Fiche Personne
Metteur/se en scène

Moïse Touré

Mali

Français

Metteur en scène, Moïse Touré est aussi un rassembleur. Il a suivi les filières agricoles et se retrouve dans la culture. C’est la même chose pour lui qui veut avant tout construire une histoire personnelle, hors des cadres imposés par l’origine ou la géopolitique.

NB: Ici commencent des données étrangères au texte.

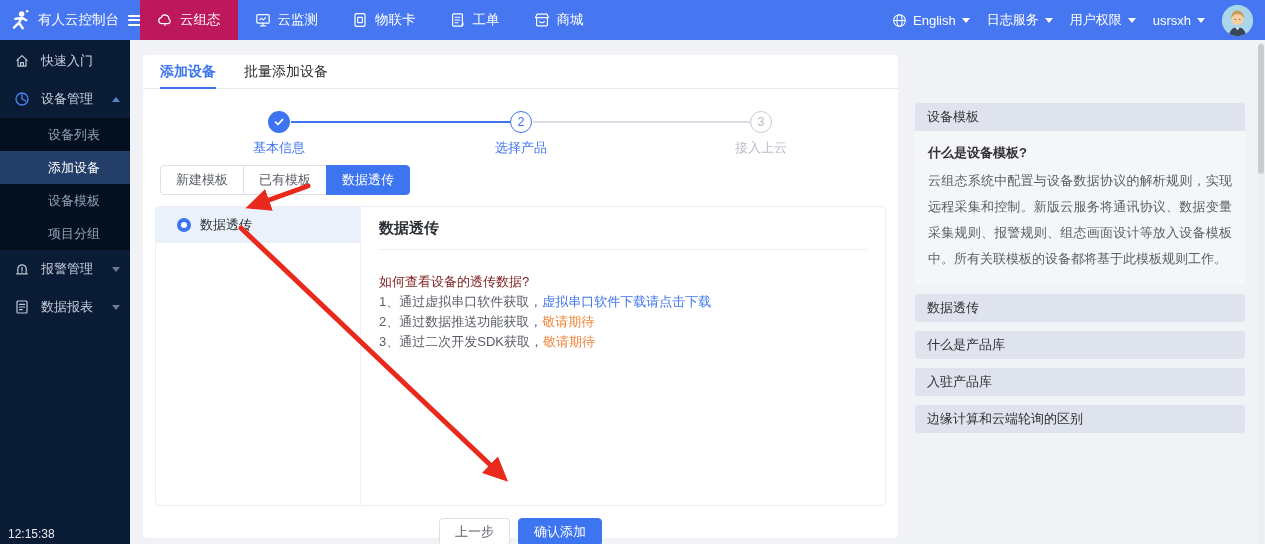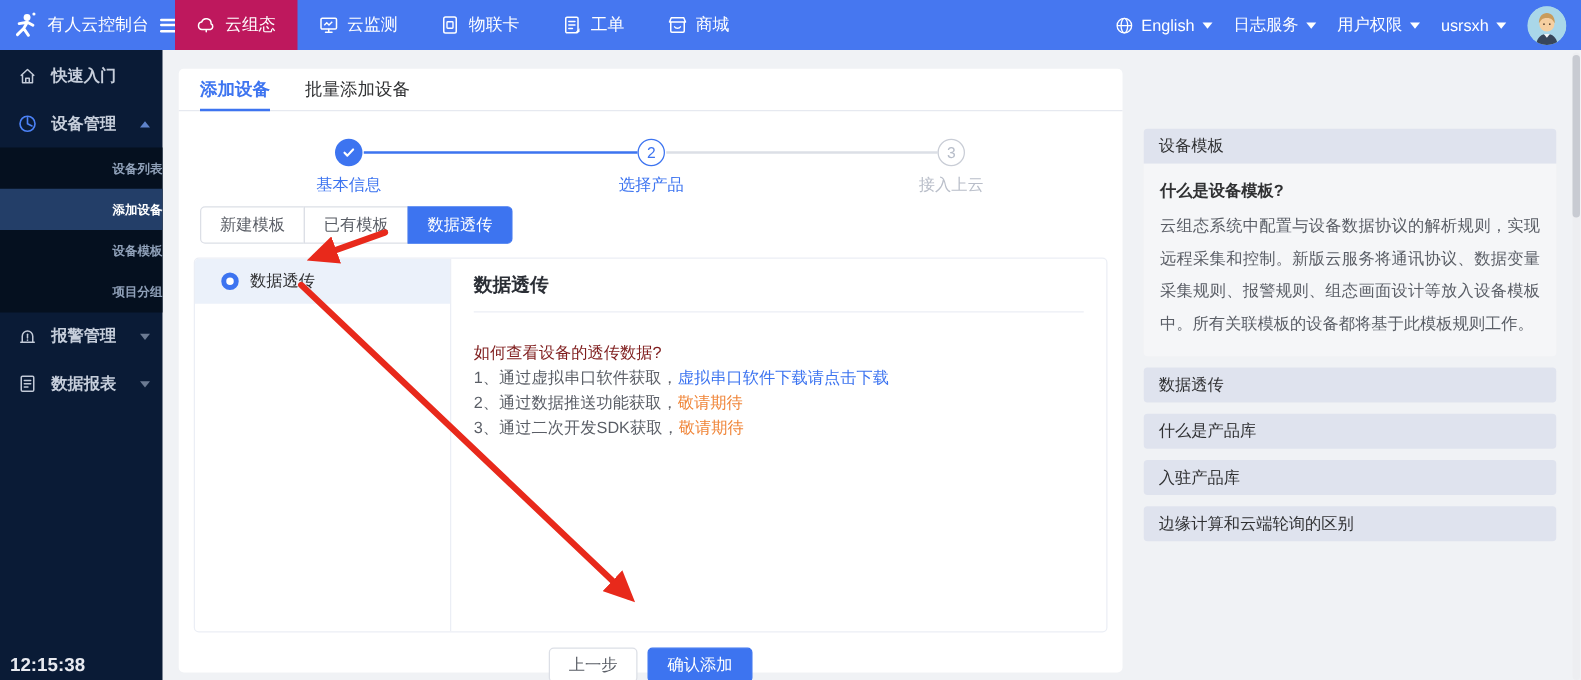"快速入门" .sidebar { font-weight: bold -> none }
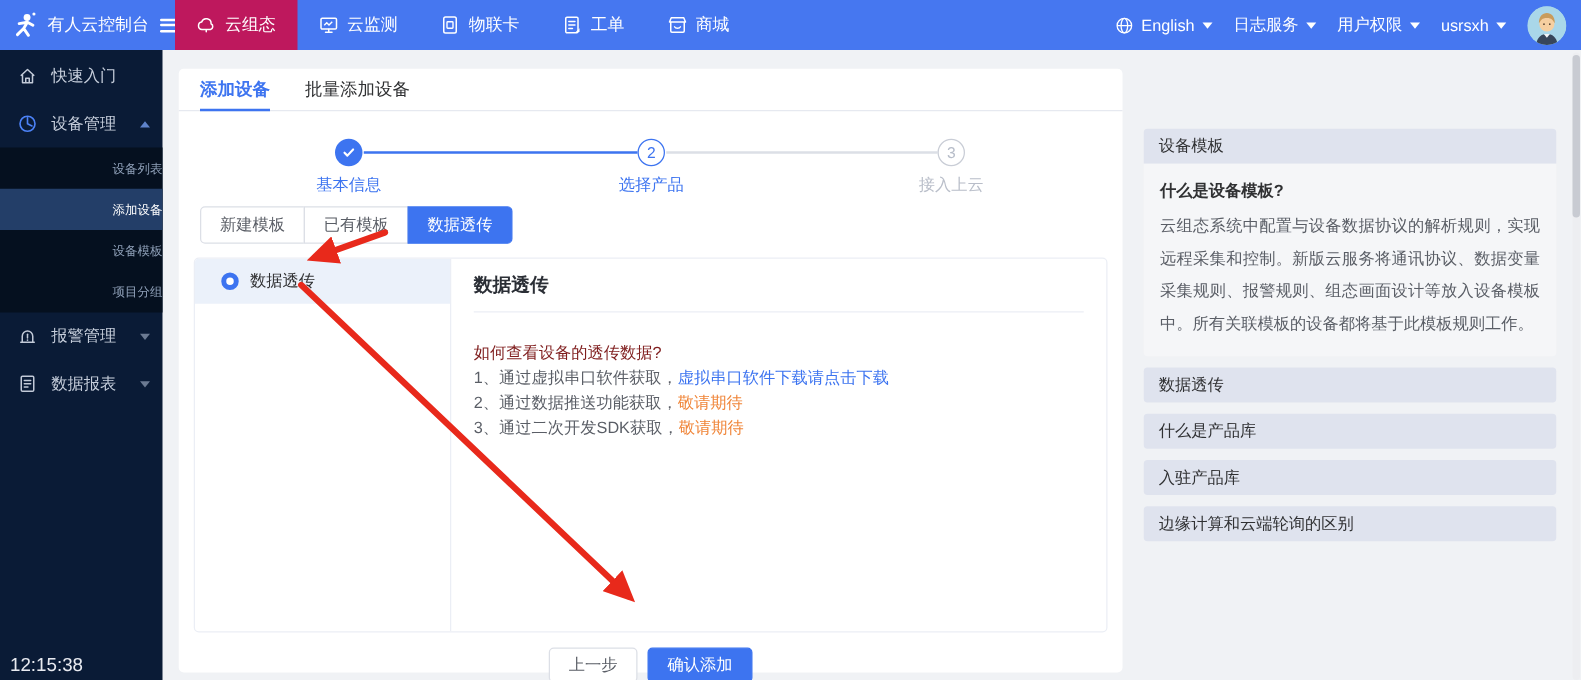"设备列表" .sub-item { font-size: 10px -> 13px; justify-content: flex-end -> none }
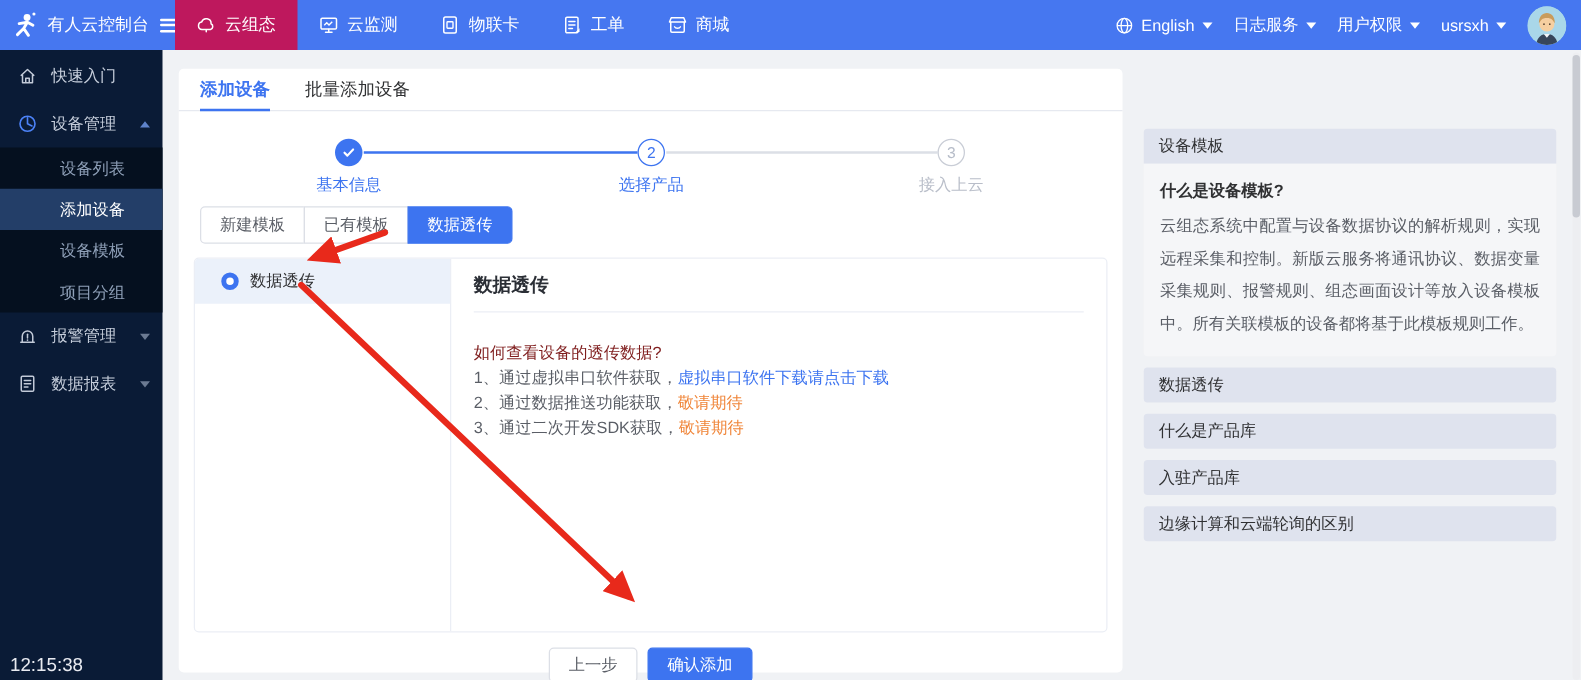"12:15:38" .clock { font-size: 15px -> 12px }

Une de ses particularités est d’émettre des crépitements lorsqu’il s’irrite ou lorsqu’il s’enthousiasme. Un jour se confondant avec les jeunes des quartiers, bonnet sur la tête et baskets rivées à la chaussée, le lendemain plutôt prêtre ouvrier, Moïse Touré, 44 ans, n’est guère préoccupé par son image. Même la couleur de sa peau, un noir légèrement blanchi au contact des neiges grenobloises ne le turlupine pas. Depuis son enfance taciturne, il a tracé sa voie : il irait à Grenoble et ferait des études agricoles.À 13 ans, il quitte donc le sud de la Côte d’Ivoire et ses forêts. « Ma décision était claire : c’était la France où je m’installerai définitivement. J’allais faire ce que j’avais à faire avec cette possibilité d’être un individu et non plus seulement le fils du chef traditionnel et de l’entrepreneur qu’était mon père ». Après un petit crochet par le Togo, il se retrouve dans son pays et sa famille d’adoption. « Comme mon choix était clair, je me suis mis au diapason, même si mon arrivée en plein mois de décembre sous la neige fut un choc ».Aux études agricoles s’ajoutent des petits boulots, de magasinier par exemple. Grand lecteur, c’est instinctivement, naturellement qu’il arrive au théâtre, d’autant que sa mère adoptive est scénographe et son père dans le cinéma. « En Afrique, raconte-til encore, la question d’être un artiste ne m’avait jamais traversé ». D’ailleurs, il ne fait guère de différence entre la culture et l’agriculture. « Je n’ai pas conçu mon travail comme si j’étais un technicien. Être mon propre sujet, travailler sur moi-même, voilà ce qui m’intéressait. Au théâtre, ce sont les mêmes questions qu’en agriculture : celle du savoir faire traditionnel et de la modernité, celle de la transmission, de la communauté, ce sont des questions archaïques qu’il faut se poser pour construire son histoire personnelle. Si j’étais resté en Afrique où je me sentais et me sens encore un étranger, j’aurais été inscrit dans une histoire collective ».

Son CV ferait frémir tout employeur à la recherche d’un intermittent modèle. Et bien sûr, il nous réjouit tant il est apparemment bordélique. Les débuts se font dans le théâtre amateur avec une petite bande aujourd’hui dispersée qui fonctionnait comme un groupe de rock. La compagnie qu’il a cofondée en 1984 porte bien son nom : « Les Inachevés » et elle s’est produite dans les lieux les plus insolites de la ville, notamment dans le quartier de la Villeneuve. Enzo Cormann l’accompagne, comme plus tard Chantal Morel, Ariel Garcia Valdès et Georges Lavaudant dont il sera un temps l’assistant. Et c’est Bernard- Marie Koltès qui lui fera faire ses premiers pas en Afrique lors d’une création au Kenya.Sous ses allures de touche à tout, Moïse Touré se faufile partout. Difficile d’imaginer qu’il fut un enfant « reclus » comme il le dit, lui qui déborde d’énergie et monte les projets les plus fous qui font frémir les partenaires, d’autant qu’ils concernent des territoires nègres chantés par Senghor, Césaire et par toute une nouvelle génération d’auteurs qui ne pratiquent pas la langue de bois. Moïse Touré semble naviguer à vue, y compris dans les brouillards rhônalpins. En fait, il ne perd jamais de vue les amers de sa pensée.